The problem: Transcribe the entries below word for word, beginning at the line with "10:00: none -> 21.5" and stopping after the line with "high, 2021-09-23: 20.19 -> 20.25"; drop all pictures.

Image comparison data

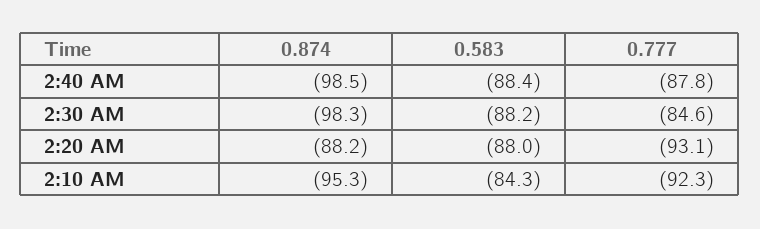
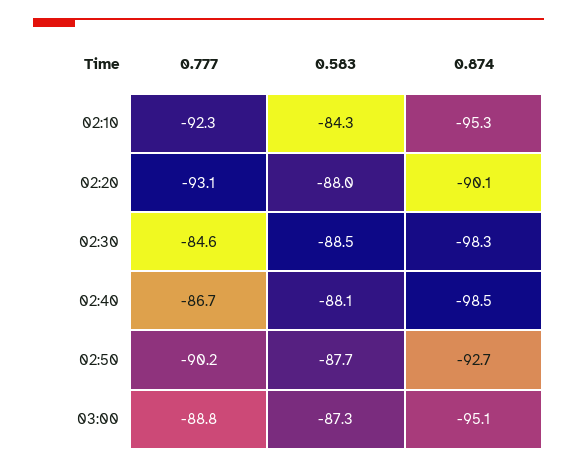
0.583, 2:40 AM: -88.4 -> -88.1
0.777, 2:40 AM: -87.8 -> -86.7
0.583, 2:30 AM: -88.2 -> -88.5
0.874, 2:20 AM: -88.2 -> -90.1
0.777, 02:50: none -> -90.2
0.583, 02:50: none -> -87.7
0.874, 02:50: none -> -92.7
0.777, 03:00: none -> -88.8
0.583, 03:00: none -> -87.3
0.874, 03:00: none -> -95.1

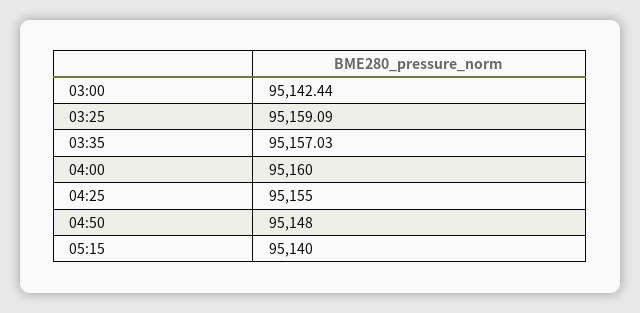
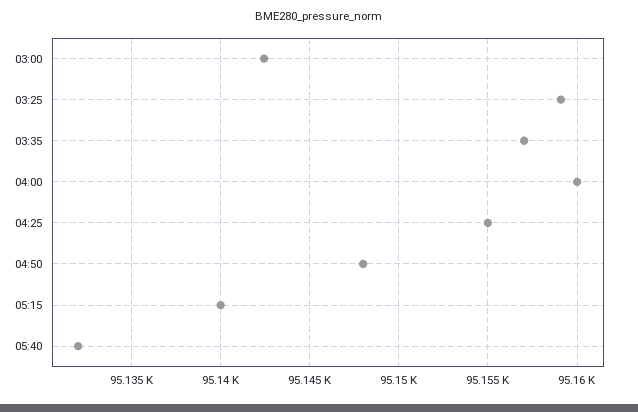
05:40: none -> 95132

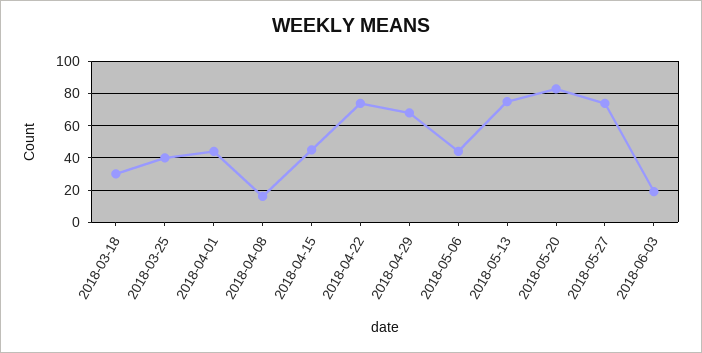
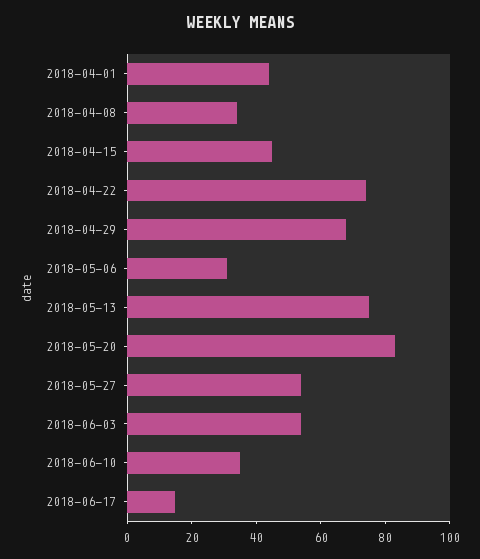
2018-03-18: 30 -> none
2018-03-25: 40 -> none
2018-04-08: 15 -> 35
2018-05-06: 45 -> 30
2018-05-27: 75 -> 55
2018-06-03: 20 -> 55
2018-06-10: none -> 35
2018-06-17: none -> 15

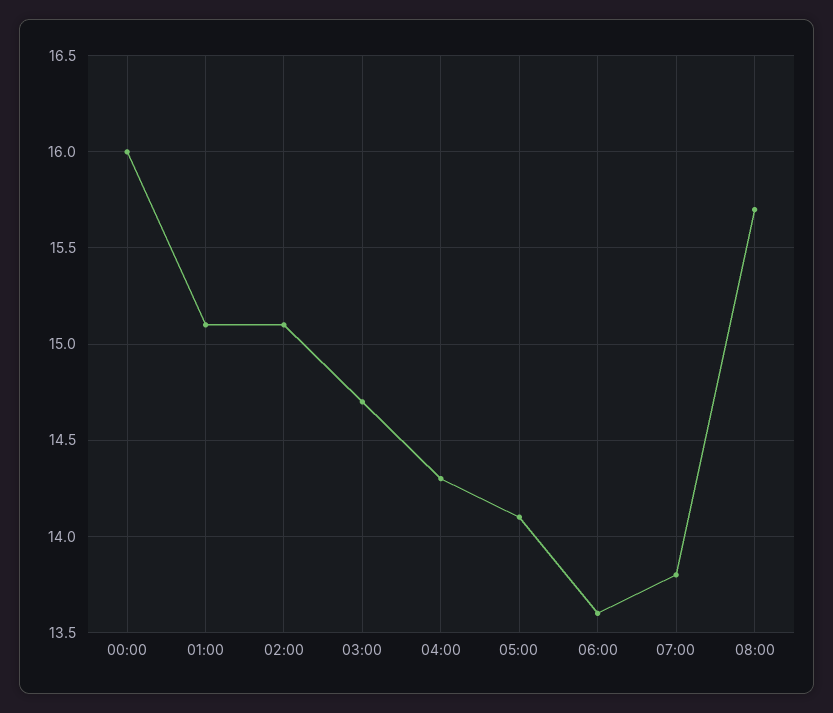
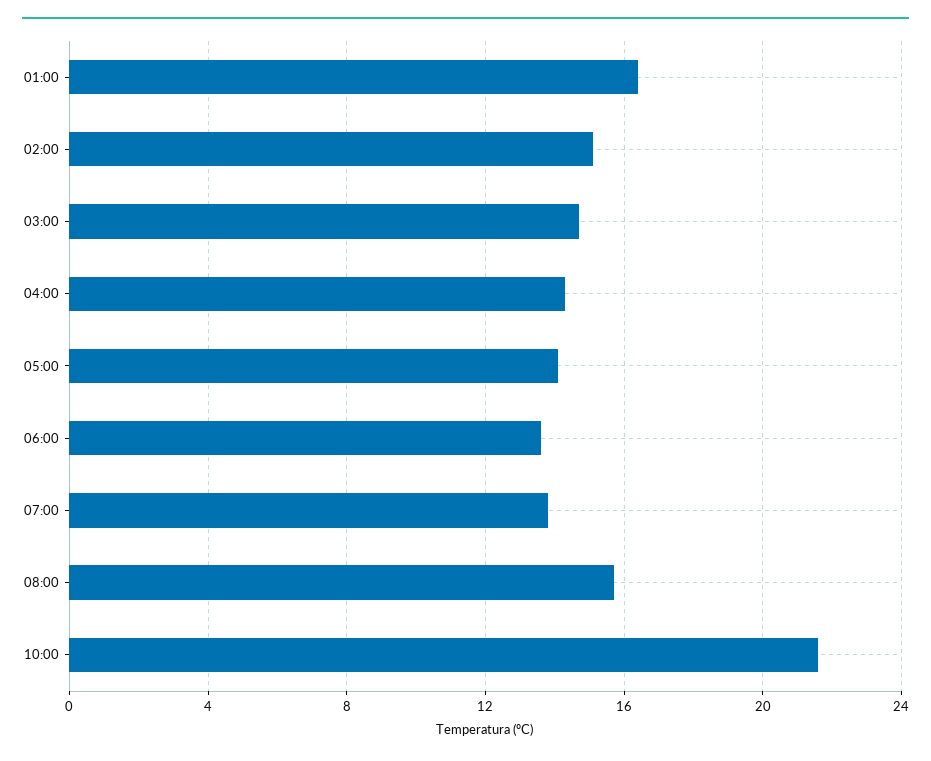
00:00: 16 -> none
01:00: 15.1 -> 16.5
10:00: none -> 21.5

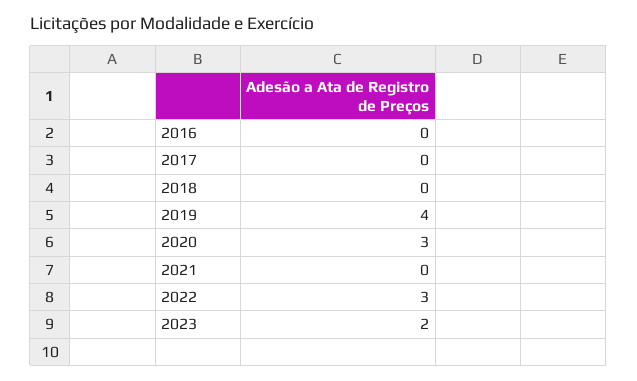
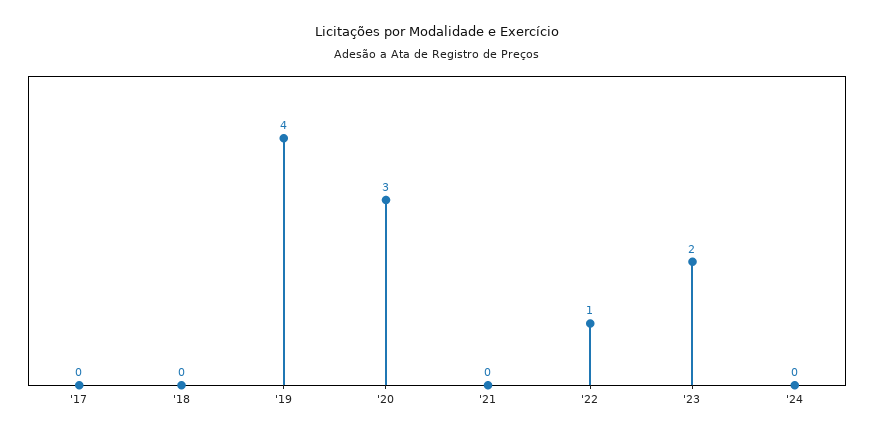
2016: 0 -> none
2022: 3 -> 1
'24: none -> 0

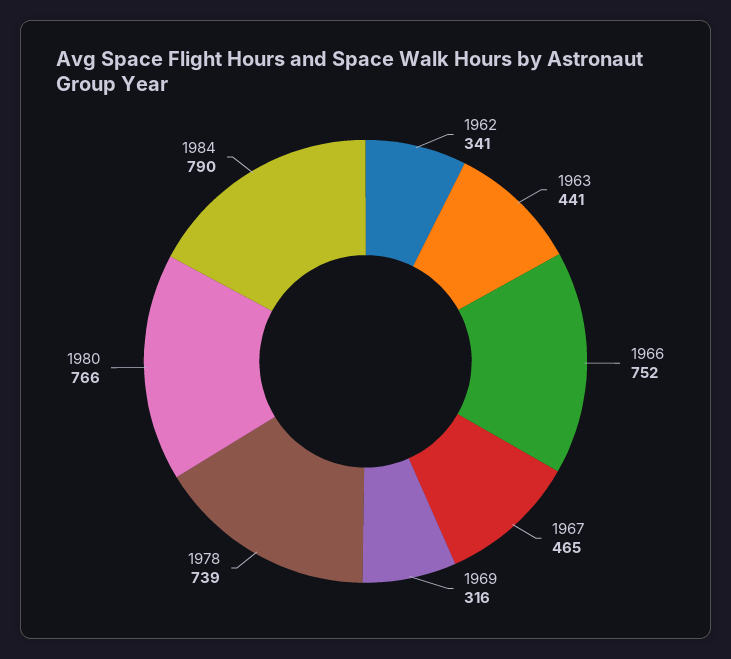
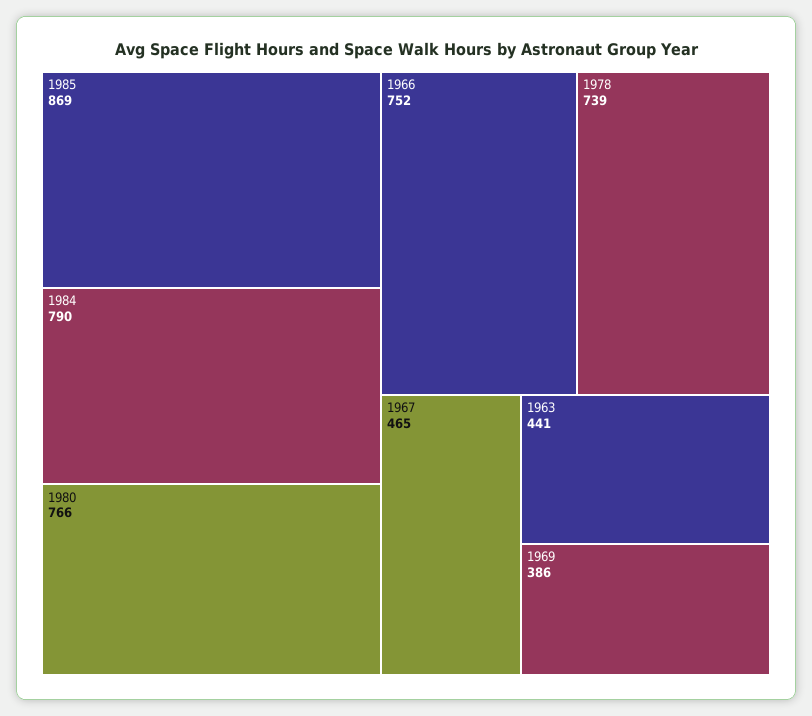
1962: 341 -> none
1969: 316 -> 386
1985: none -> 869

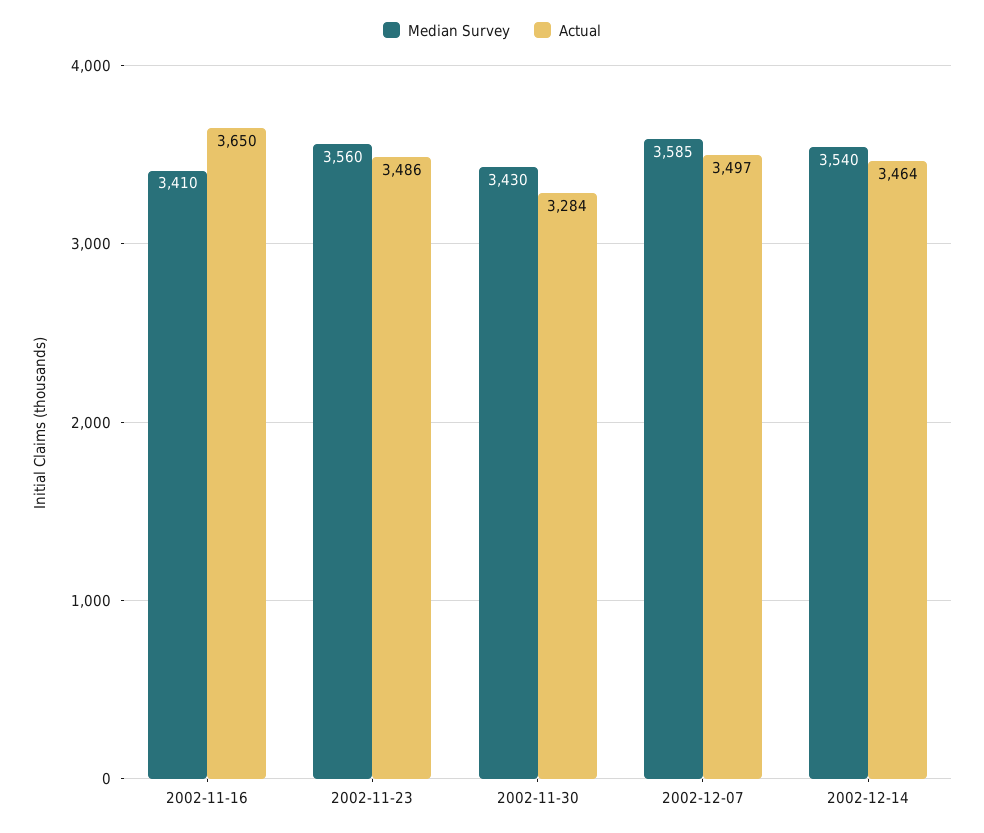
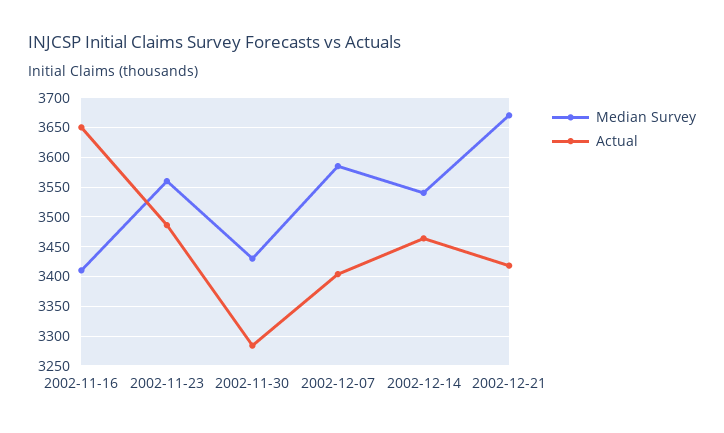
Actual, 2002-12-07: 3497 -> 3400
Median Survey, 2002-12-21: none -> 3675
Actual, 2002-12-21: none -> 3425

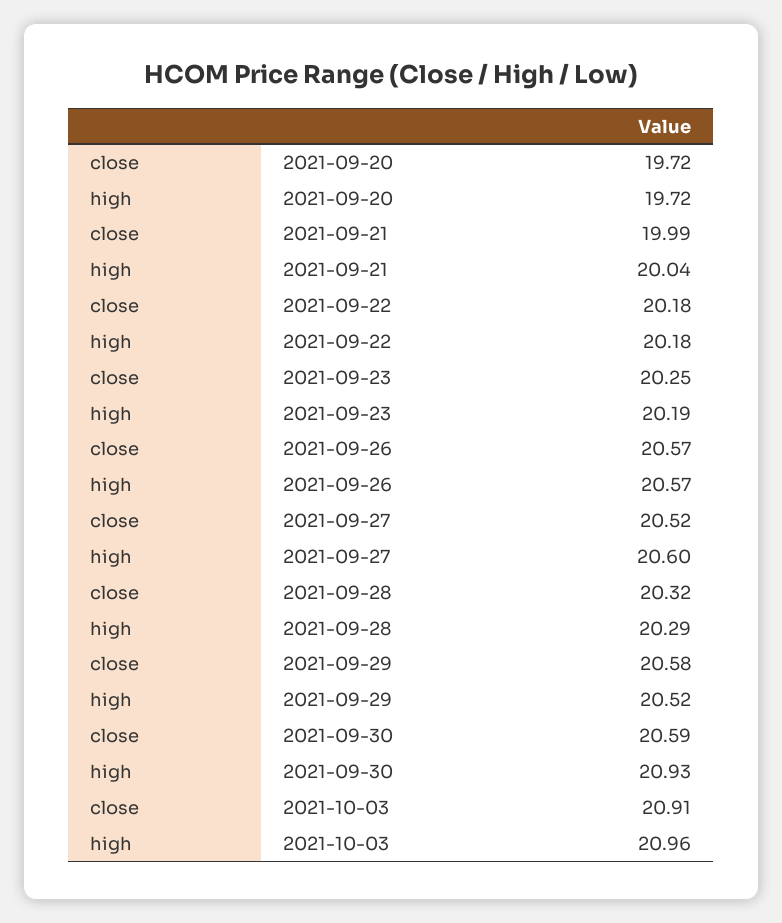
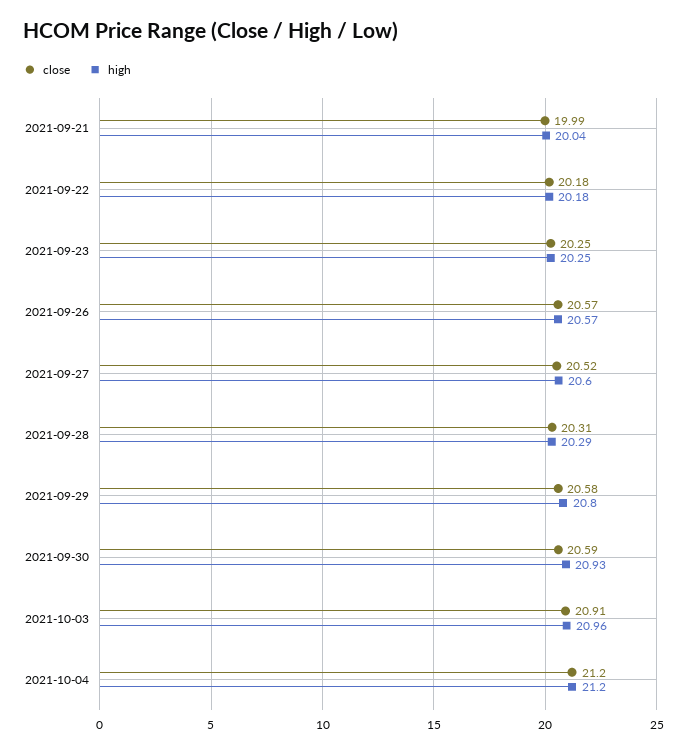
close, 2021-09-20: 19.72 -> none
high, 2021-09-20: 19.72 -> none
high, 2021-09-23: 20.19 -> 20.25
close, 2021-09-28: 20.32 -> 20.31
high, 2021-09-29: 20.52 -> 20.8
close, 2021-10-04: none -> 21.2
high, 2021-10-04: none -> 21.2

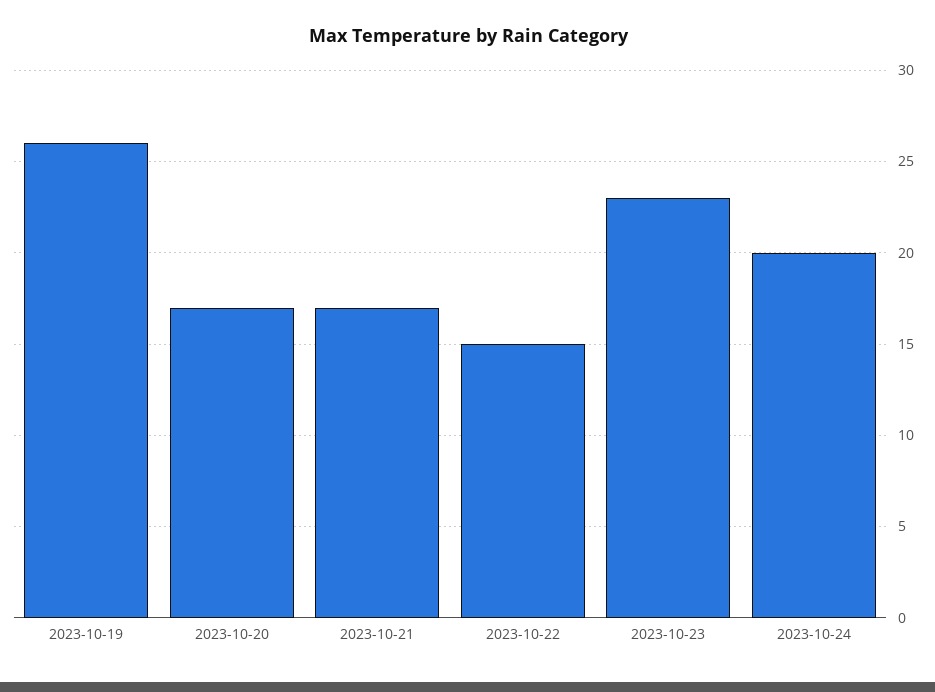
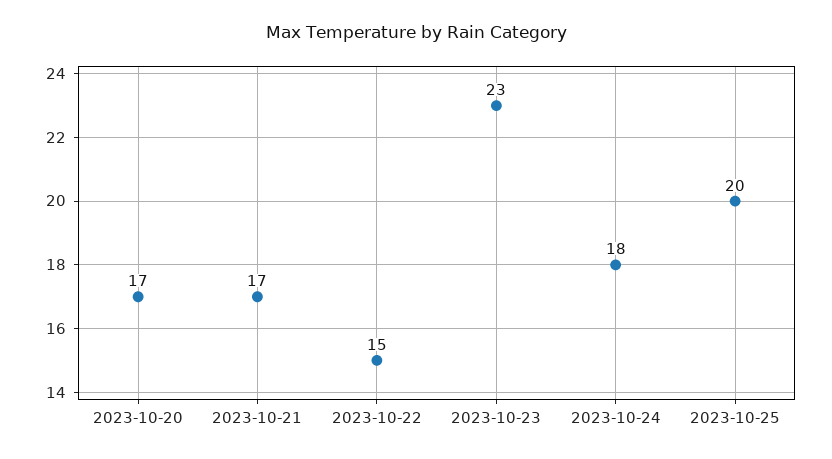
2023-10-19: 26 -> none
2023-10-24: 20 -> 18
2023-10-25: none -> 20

Final answer:
10:00: none -> 21.5

2016: 0 -> none
2022: 3 -> 1
'24: none -> 0

1962: 341 -> none
1969: 316 -> 386
1985: none -> 869

Actual, 2002-12-07: 3497 -> 3400
Median Survey, 2002-12-21: none -> 3675
Actual, 2002-12-21: none -> 3425

close, 2021-09-20: 19.72 -> none
high, 2021-09-20: 19.72 -> none
high, 2021-09-23: 20.19 -> 20.25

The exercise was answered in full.